Edward, you sneaky little sea urchin! I see you!

Then Edward pops the question that every girl wishes to hear: “Do you want a ride to Seattle?” Coincidentally, he was also planning to go to Seattle in the next few weeks, and he doesn’t think her truck can make it on one tank of gas, because it’s never good to waste finite resources. But wait. Edward, didn’t you say it would be better if you and Bella weren’t friends? “It would be more…prudent for you to not be my friend,” he says to Bella. “But I’m tired of trying to stay away from you.”

That’s good, right?

Edward asks one last time if Bella will go to Seattle with him. Too shocked to say anything, she just nods.

Ways to Ask Someone to a Dance (Thirsty Mike & Eric, take notes)

  1. Tell them that they’re smooth and good with talkin’ and that they’ll come with you to the Sadie Hawkins
  2. Draw a picture of their face, tell them there’s more where that came from if they’ll go to the dance with you
  3. Build them a cake or something, leave it on their doorstep and run away
  4. Just say words

Bella Potential Boyfriend Power Rankings

  1. No one is first. Bella rejected Thirsty Mike and Eric, and Edward rejected her. I can’t justify putting any of them in the top spot. It goes against my moral sensibilities.
  2. No one is second, either.
  3. Edward, Thirsty Mike, Tyler, and Eric – Everyone’s a loser!

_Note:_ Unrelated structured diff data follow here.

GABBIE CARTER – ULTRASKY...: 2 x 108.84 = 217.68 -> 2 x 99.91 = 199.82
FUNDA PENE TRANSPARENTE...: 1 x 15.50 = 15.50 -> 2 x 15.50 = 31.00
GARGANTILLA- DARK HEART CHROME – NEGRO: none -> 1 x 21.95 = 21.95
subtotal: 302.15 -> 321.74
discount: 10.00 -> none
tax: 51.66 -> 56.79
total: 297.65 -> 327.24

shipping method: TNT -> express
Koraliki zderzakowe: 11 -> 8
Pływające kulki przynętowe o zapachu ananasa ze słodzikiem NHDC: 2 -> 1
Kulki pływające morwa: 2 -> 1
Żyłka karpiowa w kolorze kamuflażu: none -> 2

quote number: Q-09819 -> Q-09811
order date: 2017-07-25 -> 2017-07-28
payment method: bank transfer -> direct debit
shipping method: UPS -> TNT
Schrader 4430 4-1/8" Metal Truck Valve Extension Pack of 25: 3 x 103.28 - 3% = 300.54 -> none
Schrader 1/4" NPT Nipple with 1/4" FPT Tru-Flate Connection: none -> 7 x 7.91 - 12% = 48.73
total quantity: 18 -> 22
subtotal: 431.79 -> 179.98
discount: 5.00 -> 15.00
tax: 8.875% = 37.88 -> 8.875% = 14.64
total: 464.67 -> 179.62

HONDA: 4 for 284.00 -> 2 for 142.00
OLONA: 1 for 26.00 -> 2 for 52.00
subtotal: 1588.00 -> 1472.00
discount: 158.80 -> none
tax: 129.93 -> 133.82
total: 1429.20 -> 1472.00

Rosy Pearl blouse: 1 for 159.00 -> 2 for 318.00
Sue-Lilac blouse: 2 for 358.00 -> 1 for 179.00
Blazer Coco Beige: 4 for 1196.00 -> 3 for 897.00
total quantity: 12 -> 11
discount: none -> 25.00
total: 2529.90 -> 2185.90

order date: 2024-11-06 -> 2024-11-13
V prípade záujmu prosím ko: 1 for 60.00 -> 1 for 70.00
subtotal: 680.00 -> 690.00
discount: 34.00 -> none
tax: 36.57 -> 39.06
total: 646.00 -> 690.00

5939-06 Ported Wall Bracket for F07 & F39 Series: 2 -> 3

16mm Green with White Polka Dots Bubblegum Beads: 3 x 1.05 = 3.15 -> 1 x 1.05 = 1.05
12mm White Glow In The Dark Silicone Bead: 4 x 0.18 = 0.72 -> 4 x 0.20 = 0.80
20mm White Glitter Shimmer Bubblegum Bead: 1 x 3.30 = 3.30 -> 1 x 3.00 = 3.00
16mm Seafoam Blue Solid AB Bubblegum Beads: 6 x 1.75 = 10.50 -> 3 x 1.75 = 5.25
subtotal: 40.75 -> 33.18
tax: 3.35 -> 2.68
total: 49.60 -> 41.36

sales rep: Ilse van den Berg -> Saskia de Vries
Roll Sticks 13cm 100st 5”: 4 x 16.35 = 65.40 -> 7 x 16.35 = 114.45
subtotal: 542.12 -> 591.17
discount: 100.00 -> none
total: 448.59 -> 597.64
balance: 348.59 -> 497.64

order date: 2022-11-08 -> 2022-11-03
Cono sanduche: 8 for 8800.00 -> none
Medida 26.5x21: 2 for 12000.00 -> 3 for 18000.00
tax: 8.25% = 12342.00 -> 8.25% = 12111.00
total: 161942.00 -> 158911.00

“Well, I wanted to get few books…” – Bella

Bella, don’t panic, but your sentence is missing an ‘a.’ Right before few.

Most Unrealistic Depiction of Someone’s Basketball Ineptitude

“We’d moved on to basketball. My team never passed me the ball, so that was good, but I fell down a lot. Sometimes I took people with me.” – Bella

I don’t understand this. Basketball’s not the type of sport where you constantly falling down unless you hustle hard, like Aaron Craft or Matthew Dellavedova or James Harden. I would say Bella’s just clumsy, but the book hasn’t shown me that, so I don’t believe that she fell as often as she said she did.

Next Time

I don’t think it’s a good idea for Bella to go to Seattle with Edward. She barely knows the guy, and he’s proved to be a very confusing character. Will she tell her father? Or her mother? Or anybody? I kind of want them to go to the city, just to see how Stephenie Meyer handles this situation. I’ve heard of things happening in Seattle. It’s just the kind of city where stuff happens.